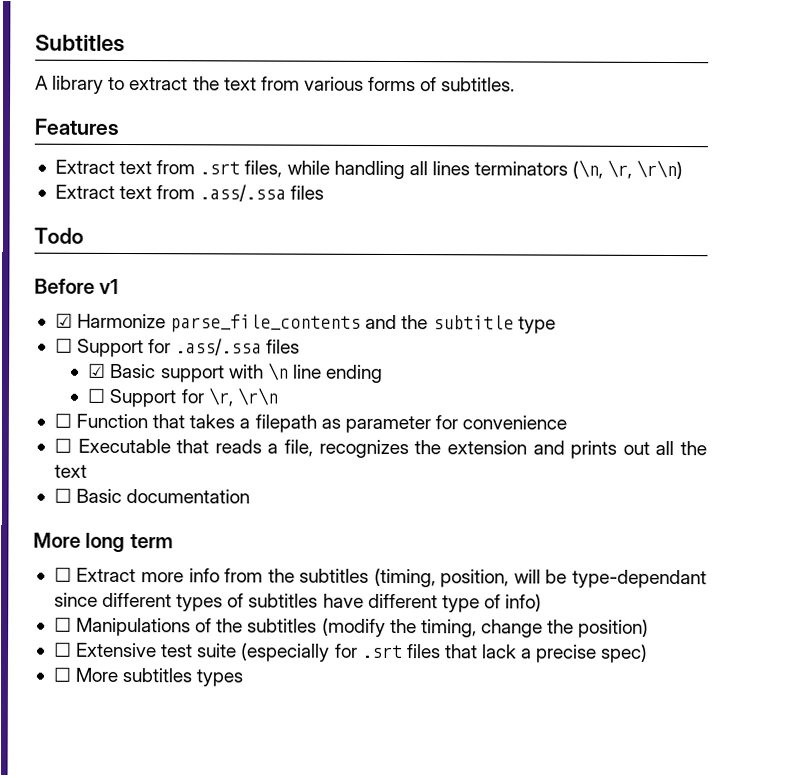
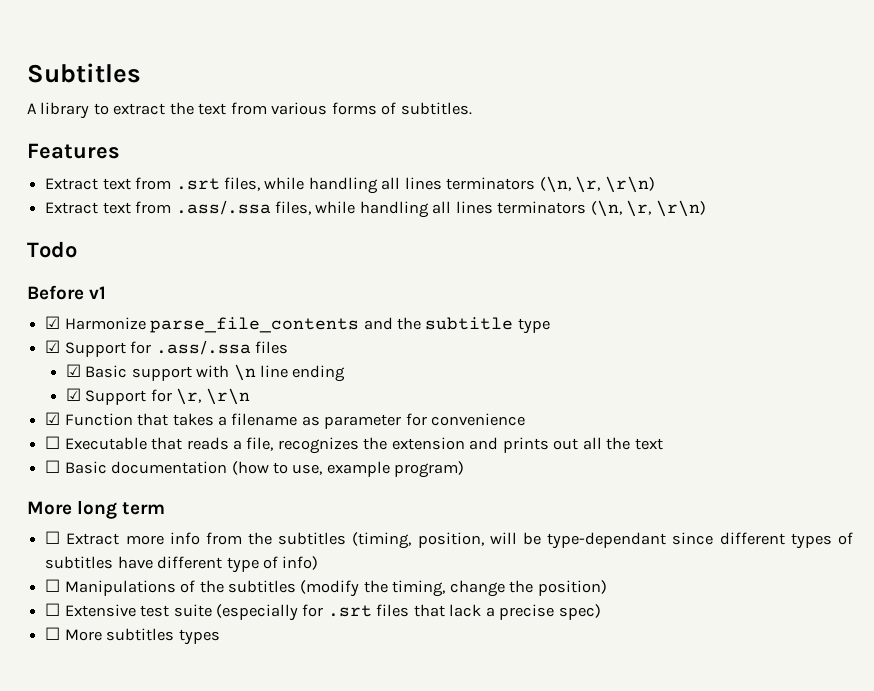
- Extract text from .ass/.ssa files
+ Extract text from .ass/.ssa files, while handling all lines terminators (\n, \r, \r\n)
- ☐ Support for .ass/.ssa files
+ ☑ Support for .ass/.ssa files
- ☐ Support for \r, \r\n
+ ☑ Support for \r, \r\n
- ☐ Function that takes a filepath as parameter for convenience
+ ☑ Function that takes a filename as parameter for convenience
- ☐ Basic documentation
+ ☐ Basic documentation (how to use, example program)

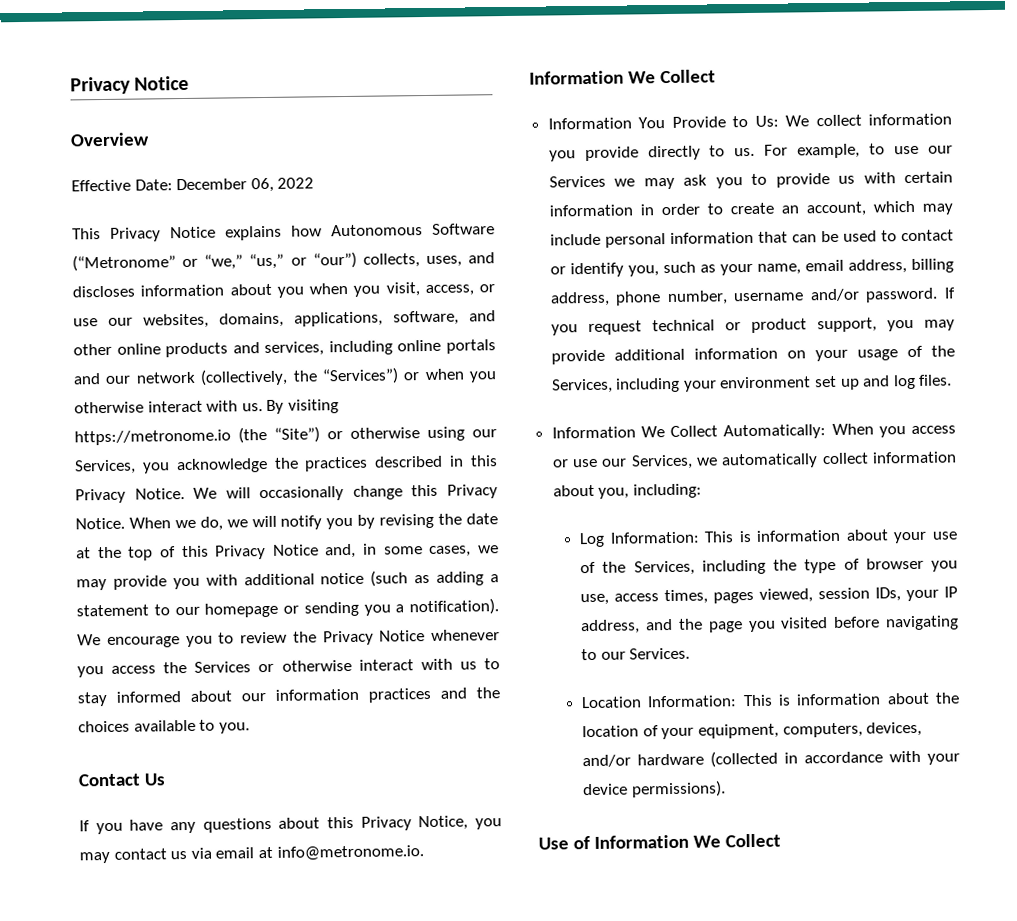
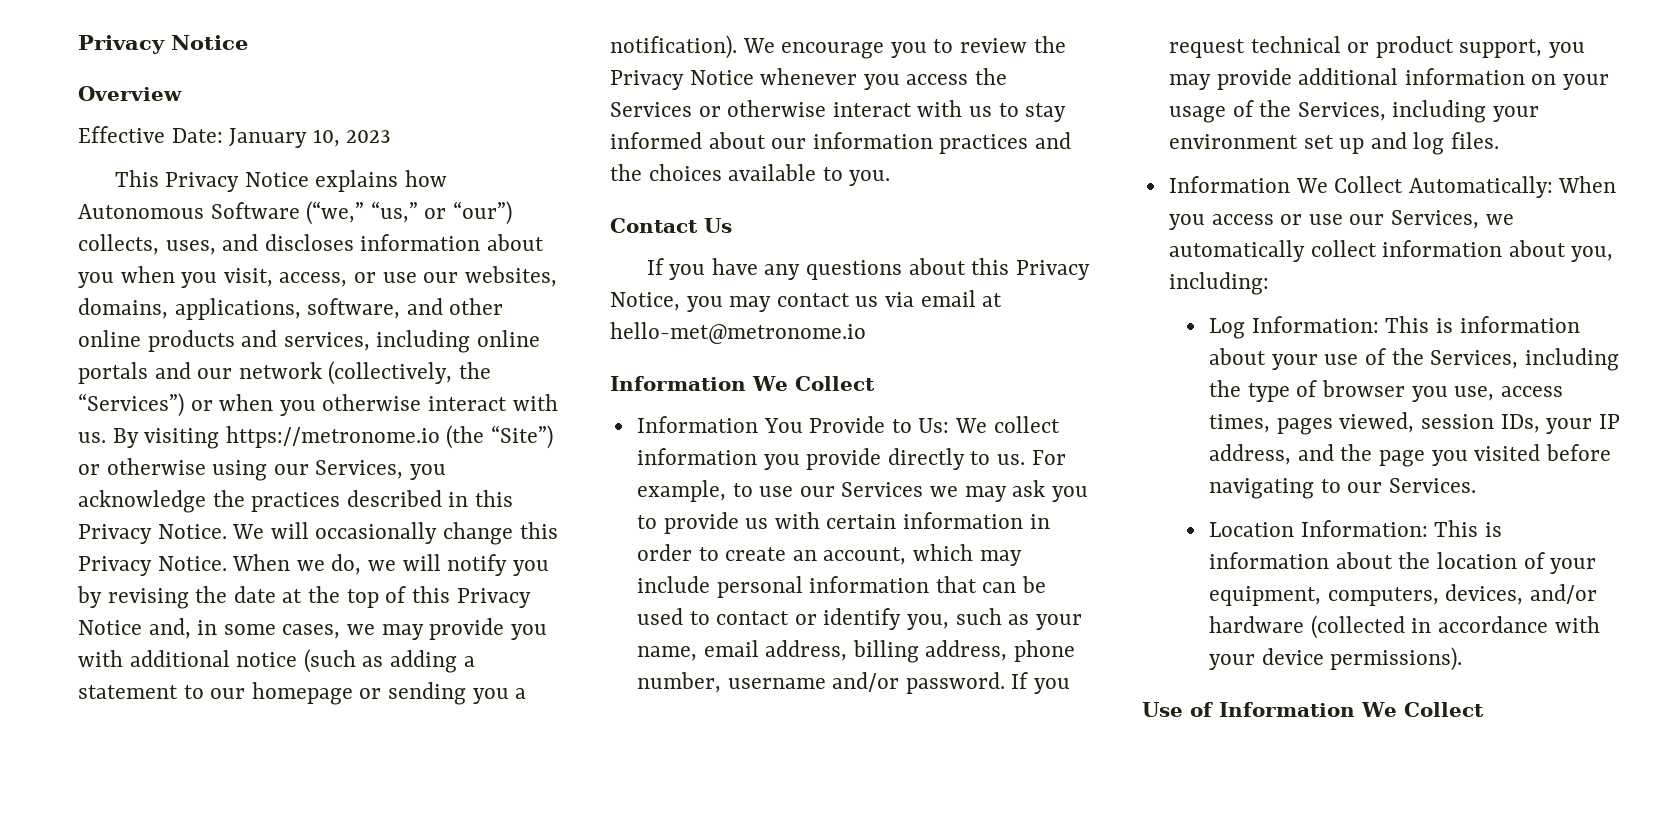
- Effective Date: December 06, 2022
+ Effective Date: January 10, 2023
- This Privacy Notice explains how Autonomous Software (“Metronome” or “we,” “us,” or “our”) collects, uses, and discloses information about you when you visit, access, or use our websites, domains, applications, software, and other online products and services, including online portals and our network (collectively, the “Services”) or when you otherwise interact with us.
+ This Privacy Notice explains how Autonomous Software (“we,” “us,” or “our”) collects, uses, and discloses information about you when you visit, access, or use our websites, domains, applications, software, and other online products and services, including online portals and our network (collectively, the “Services”) or when you otherwise interact with us.
- If you have any questions about this Privacy Notice, you may contact us via email at info@metronome.io.
+ If you have any questions about this Privacy Notice, you may contact us via email at hello-met@metronome.io

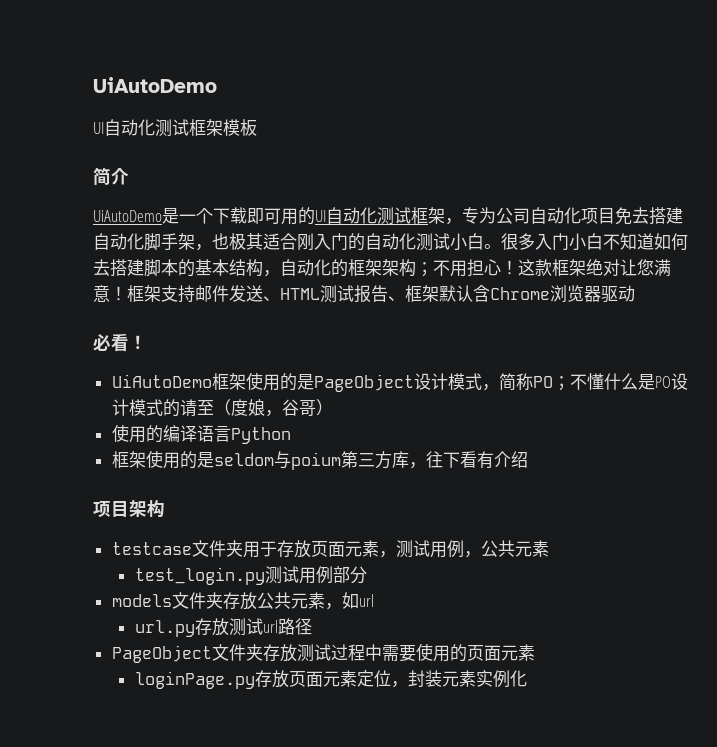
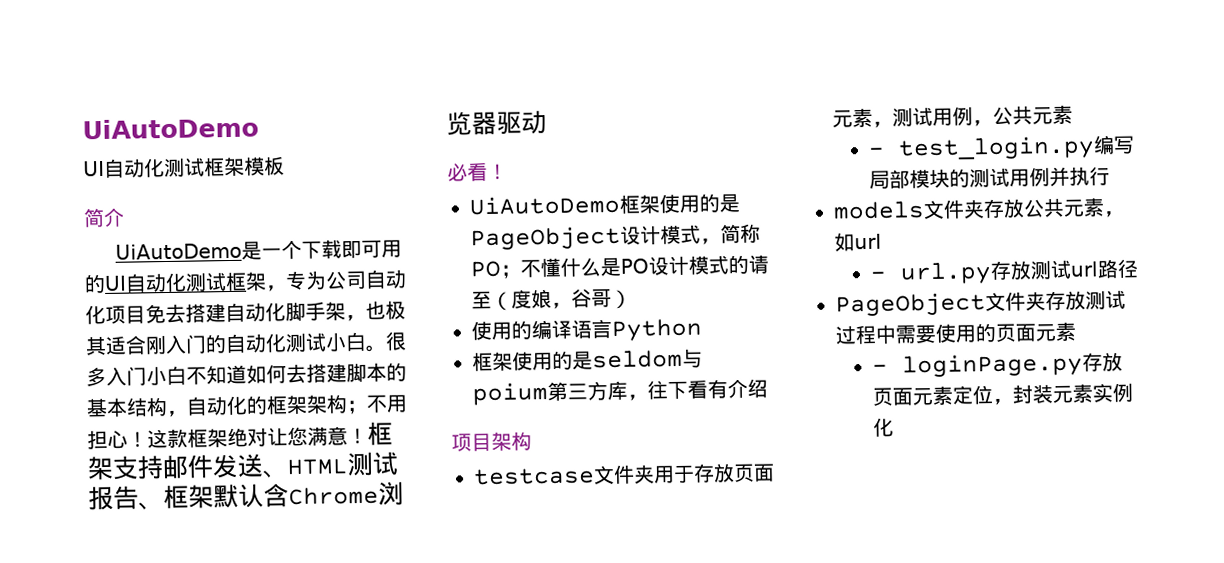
- test_login.py测试用例部分
+ - test_login.py编写局部模块的测试用例并执行
- url.py存放测试url路径
+ - url.py存放测试url路径
- loginPage.py存放页面元素定位，封装元素实例化
+ - loginPage.py存放页面元素定位，封装元素实例化

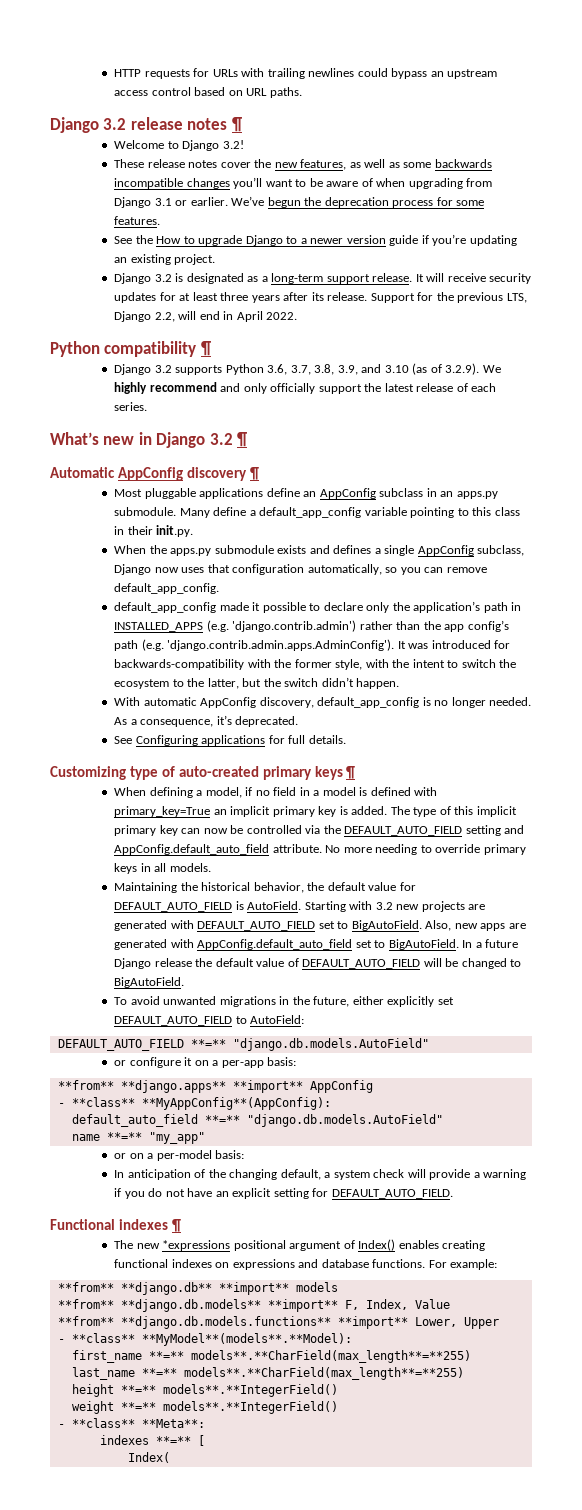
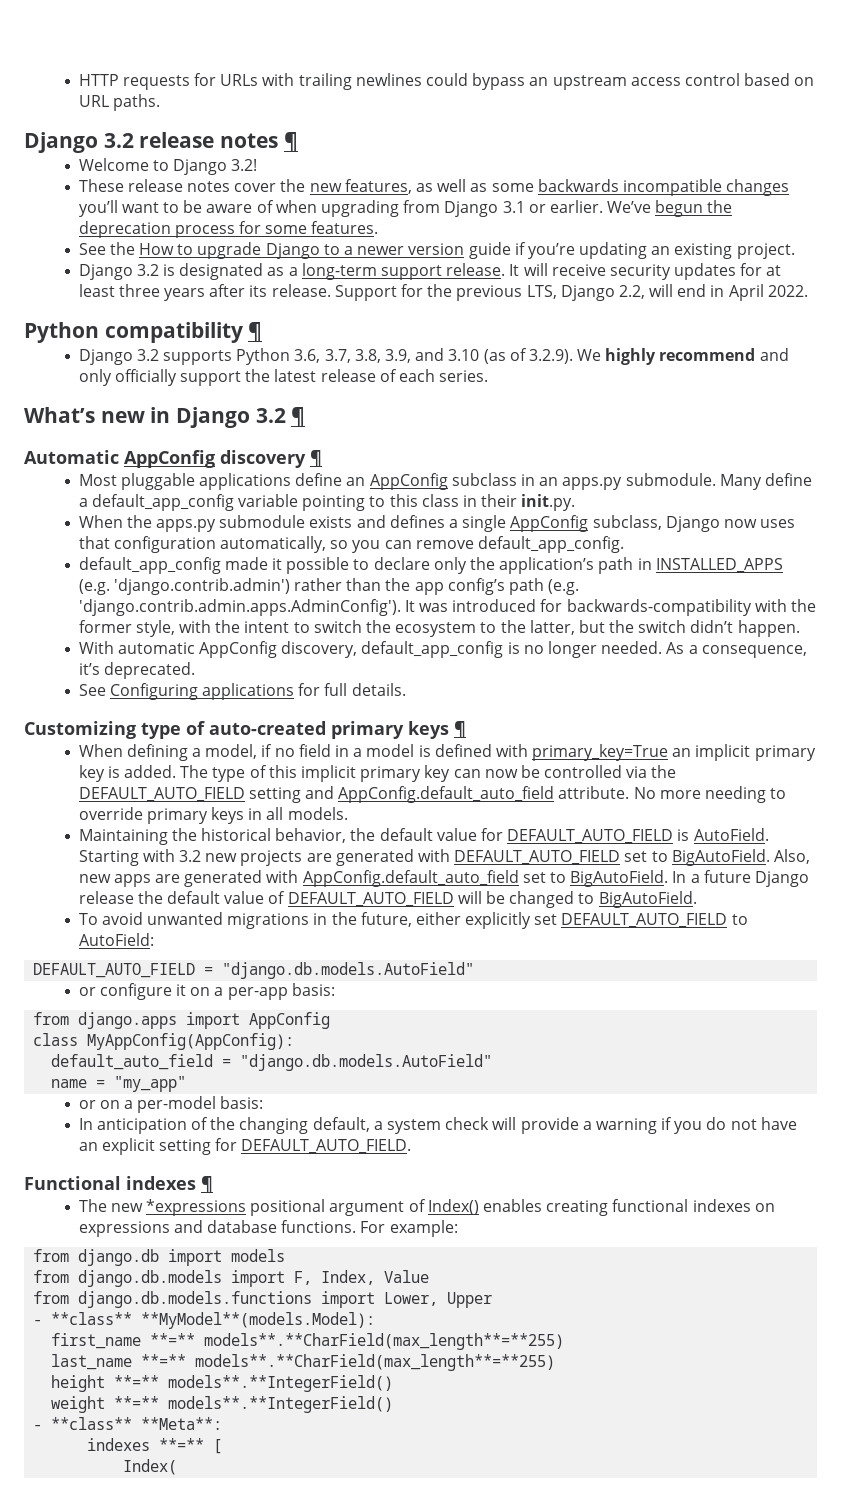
- DEFAULT_AUTO_FIELD **=** "django.db.models.AutoField"
+ DEFAULT_AUTO_FIELD = "django.db.models.AutoField"
- **from** **django.apps** **import** AppConfig
- - **class** **MyAppConfig**(AppConfig):
+ from django.apps import AppConfig
+ class MyAppConfig(AppConfig):
- default_auto_field **=** "django.db.models.AutoField"
+ default_auto_field = "django.db.models.AutoField"
- name **=** "my_app"
+ name = "my_app"
- **from** **django.db** **import** models
- **from** **django.db.models** **import** F, Index, Value
+ from django.db import models
+ from django.db.models import F, Index, Value
- **from** **django.db.models.functions** **import** Lower, Upper
+ from django.db.models.functions import Lower, Upper
- - **class** **MyModel**(models**.**Model):
+ - **class** **MyModel**(models.Model):

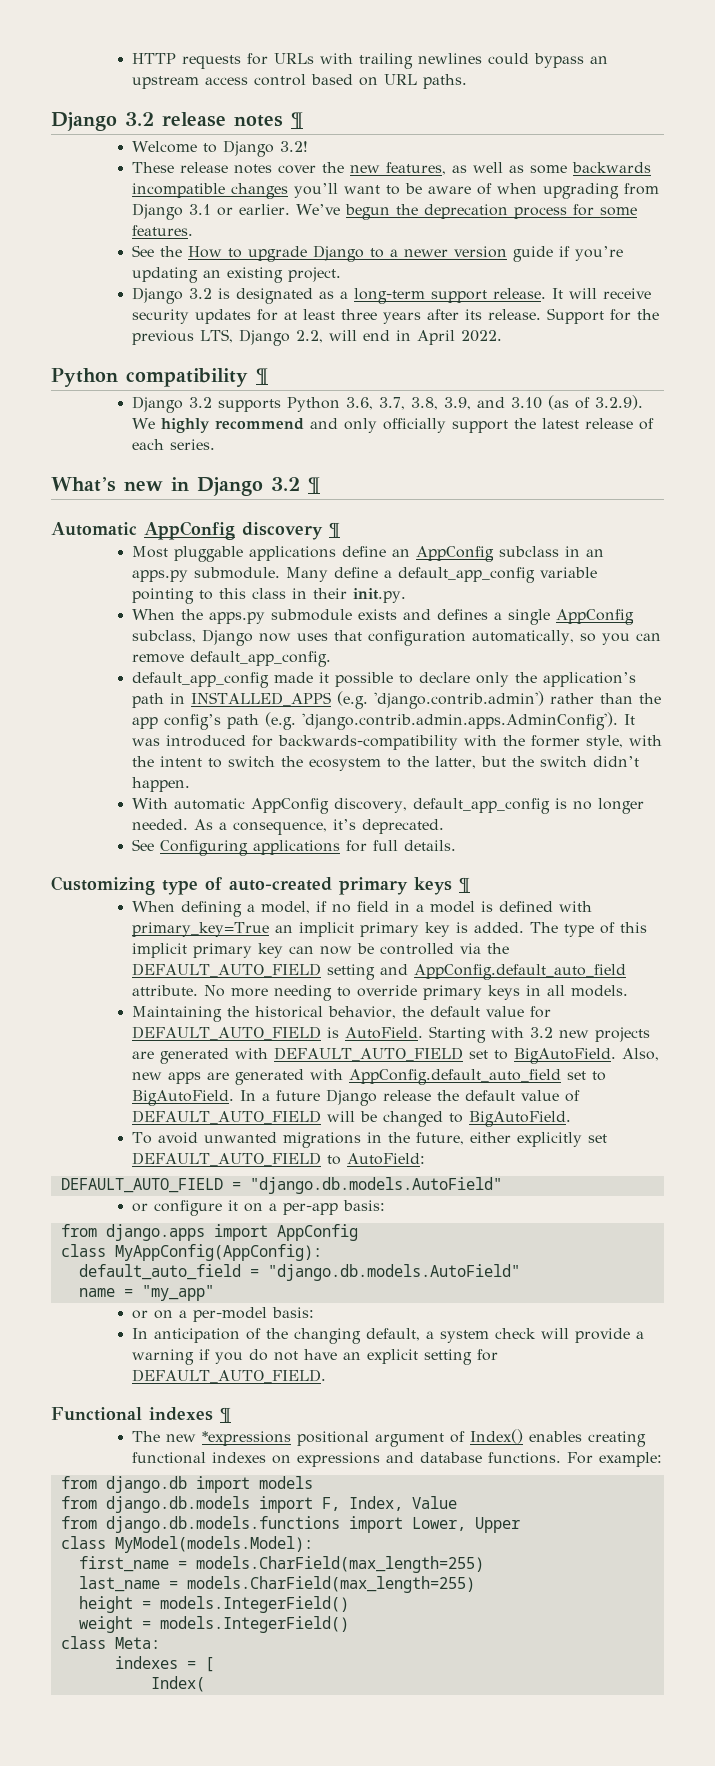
- - **class** **MyModel**(models.Model):
+ class MyModel(models.Model):
- first_name **=** models**.**CharField(max_length**=**255)
+ first_name = models.CharField(max_length=255)
- last_name **=** models**.**CharField(max_length**=**255)
+ last_name = models.CharField(max_length=255)
- height **=** models**.**IntegerField()
+ height = models.IntegerField()
- weight **=** models**.**IntegerField()
- - **class** **Meta**:
- indexes **=** [
+ weight = models.IntegerField()
+ class Meta:
+ indexes = [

##############################

• TASK REQUIREMENTS: The string "questions" marks the lines to copy; report each of them from the data above.

• RESPONSE:
- If you have any questions about this Privacy Notice, you may contact us via email at info@metronome.io.
+ If you have any questions about this Privacy Notice, you may contact us via email at hello-met@metronome.io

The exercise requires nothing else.